На другом конце провода зашуршали и зашептали. Потом из трубки послышался необычайно приветливый, располагающий голос.
- Дорогой вы мой человек, - сказал аудитор. - Не следует кипятится, не вникнув в суть дела. Я признаю, что уважаемый Дмитрий Никитич взялся решать ваш вопрос излишне круто, прямо-таки по-большевистски. Отнесемся с пониманием: он, как-никак, администратор. Я предлагаю вам вот что: к чему ждать завтрашнего дня? Берите-ка машину, да подъезжайте прямо сейчас! Разумеется, вам возместят дорожные расходы. А чтобы вас хоть сколько-то успокоить, добавлю, что никакого возмущения вашей персональной деятельностью я не выказывал. Направление работ вашего института вообще - это да, тут имеются некоторые нарекания, но лично к вам претензий нет. Сверх того - ваша личность представляет для меня известный интерес. Думайте, что угодно, но я говорю сущую правду. Но не буду вас больше интриговать и объяснюсь подробнее при встрече. Мы вас ждем с нетерпением!
Аудитор вернул трубку Нагнибеде, и Дмитрий Никитич оказался на сей раз более любезным.
- Я был чересчур резок с вами, каюсь, - буркнул он с ощутимым усилием. - Что поделаешь - дело вышло за рамки моей компетенции. Останемся друзьями, приезжайте! Вы уж по старой памяти не подведите меня. Он... - На этом слове Дмитрий Никитич словно подавился и умолк.
Не говоря ни слова, я положил трубку и, опустошенный, начал собираться. Ладно, поглядим, кого там принесла нелегкая. Когти вперед, когти наготове. Хорошо б еще клыки.

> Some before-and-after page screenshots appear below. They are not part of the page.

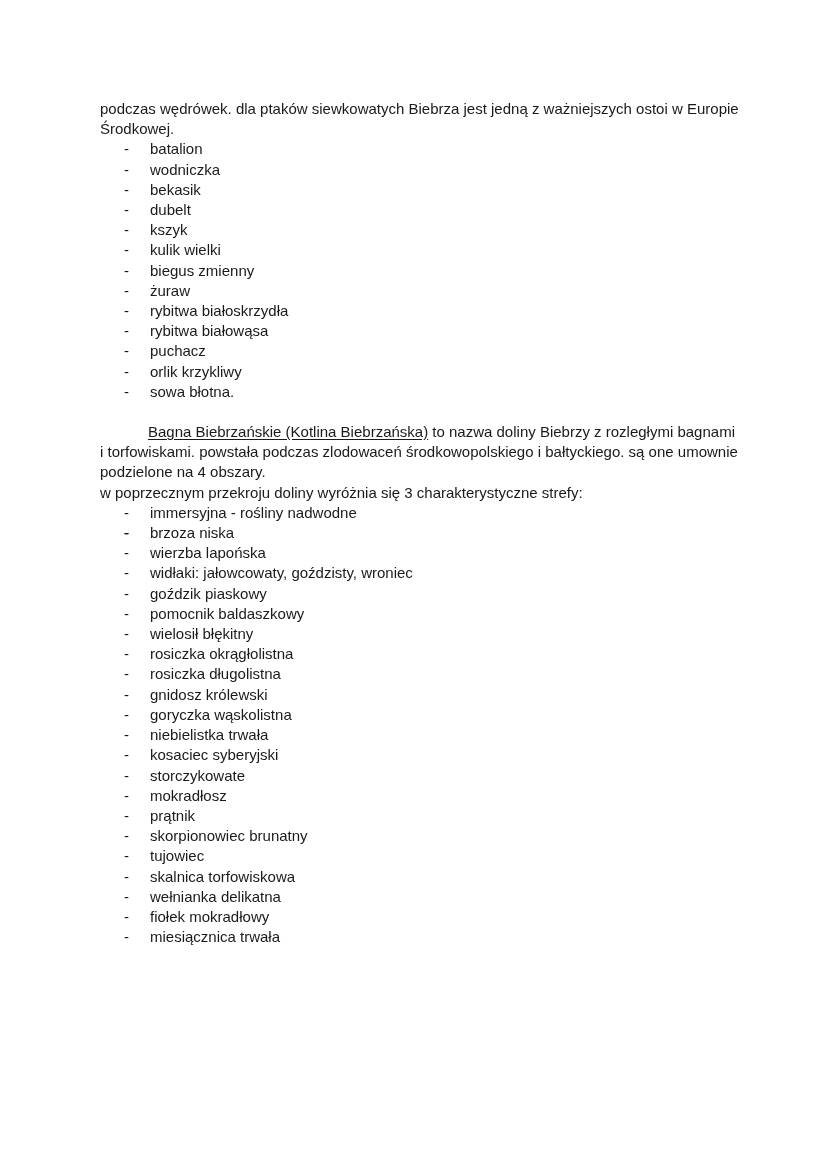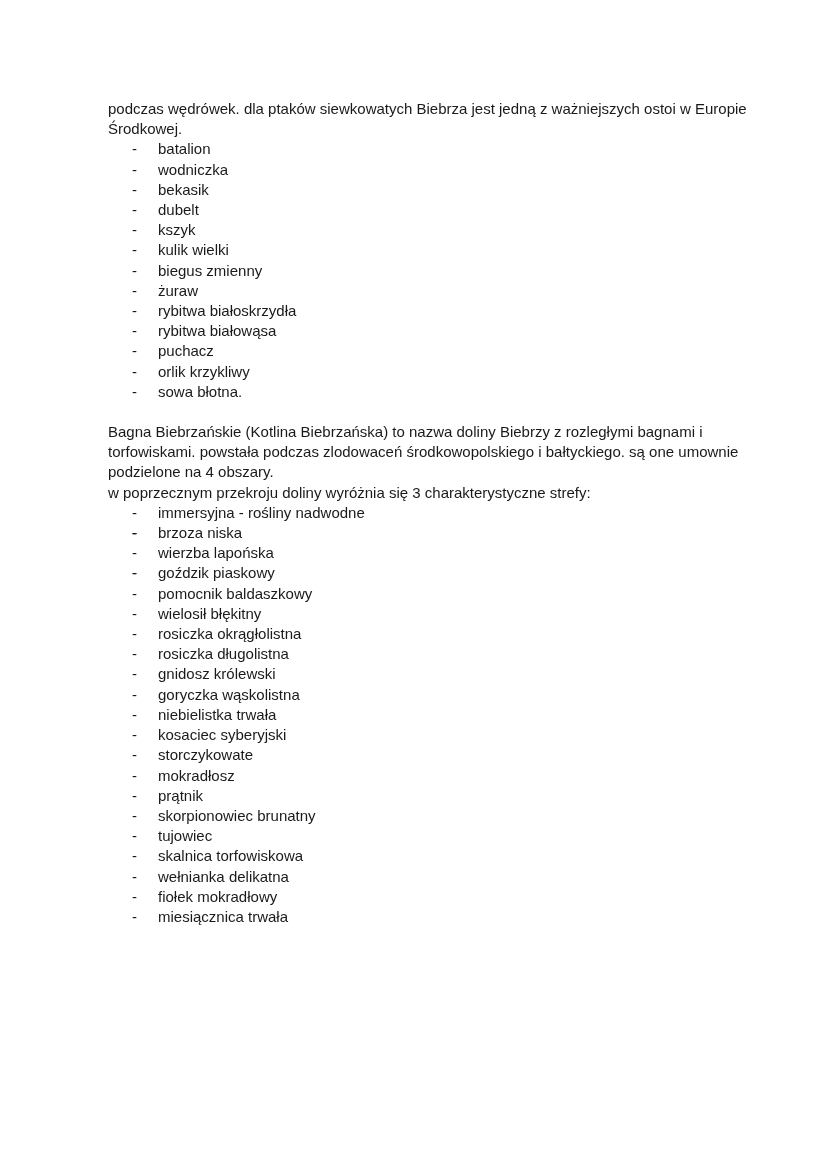--- a/index.html
+++ b/index.html
@@ -5,7 +5,7 @@
   html, body { margin: 0; padding: 0; background: #ffffff; }
   body { width: 828px; height: 1169px; position: relative; overflow: hidden;
          font-family: "Liberation Sans", sans-serif; color: #1a1a1a; }
-  .page { position: absolute; left: 108px; top: 99px; width: 640px;
+  .page { position: absolute; left: 100px; top: 99px; width: 640px;
           font-size: 15px; line-height: 20.2px; }
   p { margin: 0; }
   ul { list-style: none; margin: 0; padding: 0; }

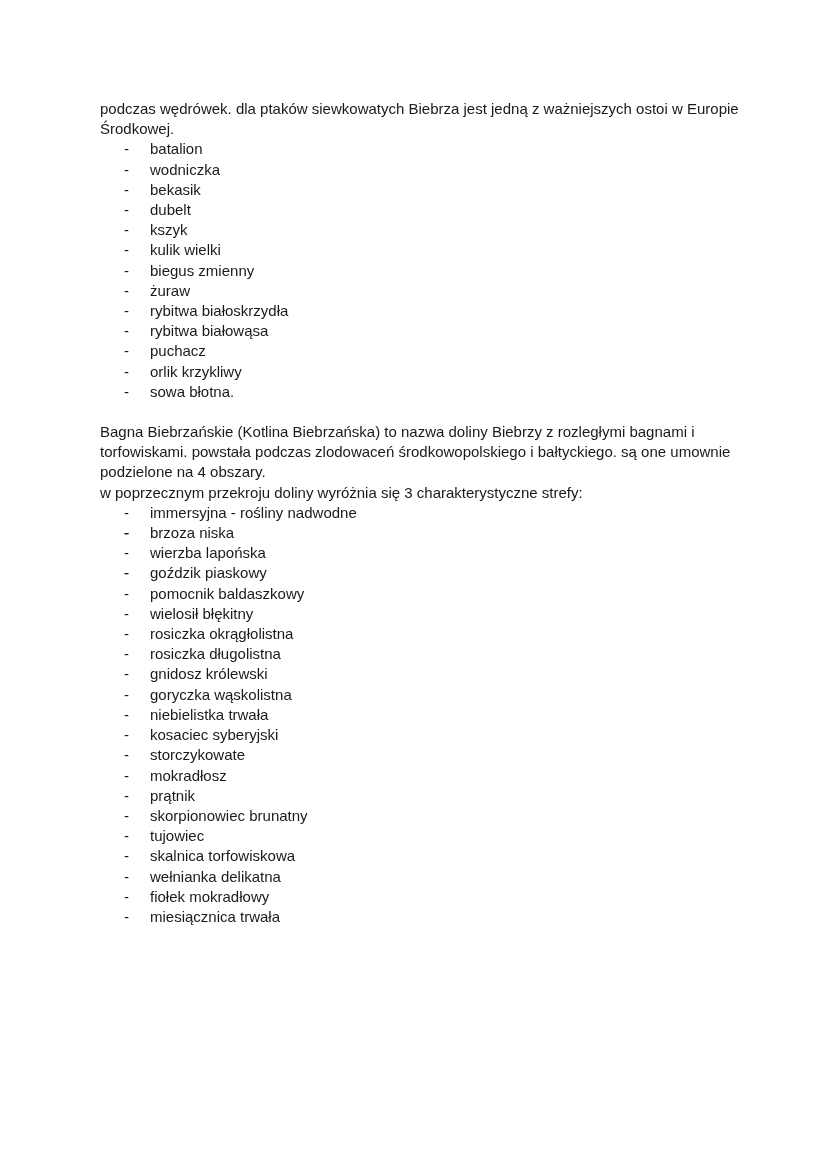--- a/index.html
+++ b/index.html
@@ -12,7 +12,7 @@
   li { position: relative; padding-left: 50px; }
   li .dash { position: absolute; left: 24px; top: 0; }
   .gap { height: 20px; }
-  .u { text-underline-offset: 2px; }
+  .u { text-decoration: underline; text-underline-offset: 2px; margin-left: 48px; }
 </style>
 </head>
 <body>

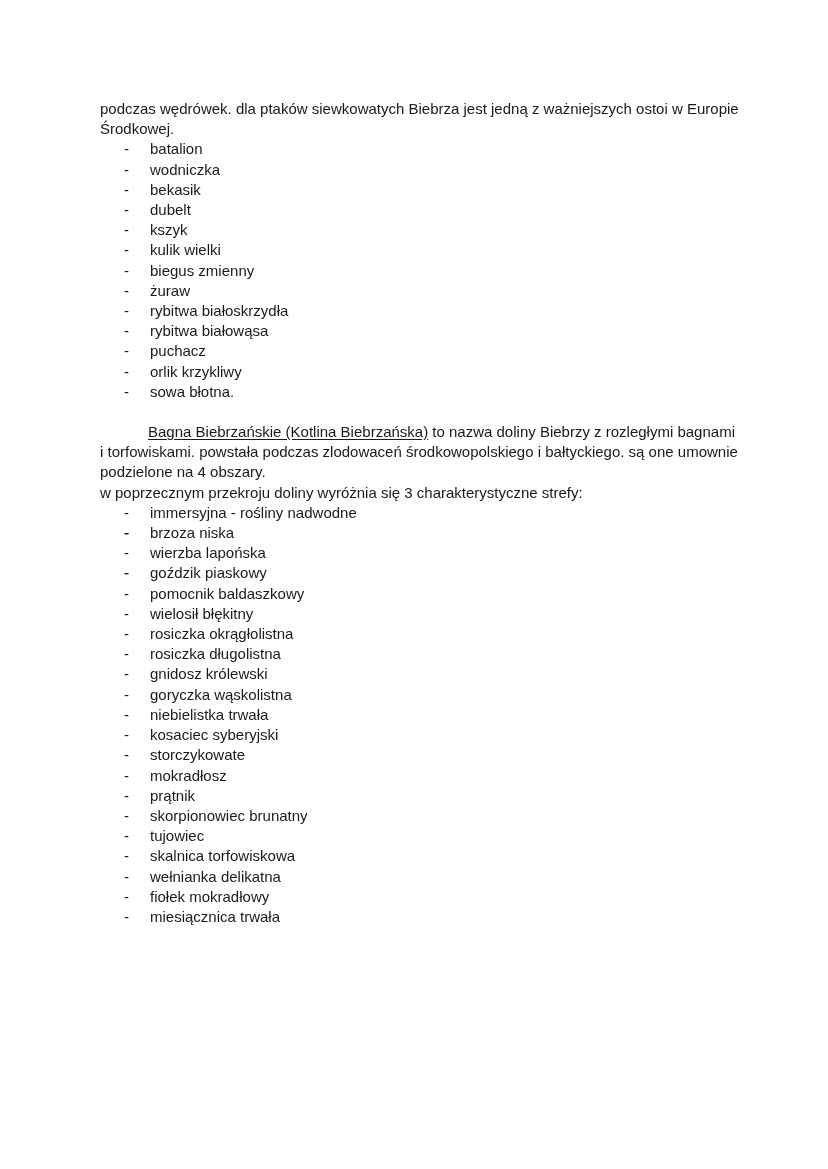--- a/index.html
+++ b/index.html
@@ -47,7 +47,7 @@
   <ul id="plants-list">
       <li><span class="dash">-</span><span>brzoza niska</span></li>
       <li><span class="dash">-</span><span>wierzba lapońska</span></li>
-      <li><span class="dash">-</span></li>
+      <li><span class="dash">-</span><span>widłaki: jałowcowaty, goździsty, wroniec</span></li>
       <li><span class="dash">-</span><span>goździk piaskowy</span></li>
       <li><span class="dash">-</span><span>pomocnik baldaszkowy</span></li>
       <li><span class="dash">-</span><span>wielosił błękitny</span></li>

Безопасность превыше всего, будь она хоть личная, хоть коллективная. Так-то. Самосохранение, инстинкт.
Я наспех оделся, вышел на улицу, остановил такси. Жотова, накрашенная, сидела за баранкой. Я промямлил адрес, отвернулся и стал смотреть в заляпанное грязью окно. По тротуару спешили прохожие, и я насчитал штук двадцать знакомых лиц.
7
В институте, несмотря на позднее время, кипела работа. Как произвести множественное число от фамилии "Нагнибеда"? В общем, они туда-сюда сновали, а взад-вперед носились Жотовы. Других сотрудников я не встретил и мысленно взывал: "Апельцын! Милый, родной Апельцын! Как мне тебя не хватает! Я просто мечтаю встретить тебя, выходящего из сортира. Ты можешь, сколько тебе захочется, брызгать на меня полуржавой водой, ты можешь даже не мыть рук совсем - я все равно их горячо пожму, и даже расцелую. Где ты, любимый Апельцын? На кого ты меня покинул? "
Поднимаясь по лестнице, я вцепился в перила. Навстречу мне спускался пятнадцатый или семнадцатый Нагнибеда, одетый в щегольский итальянский костюм.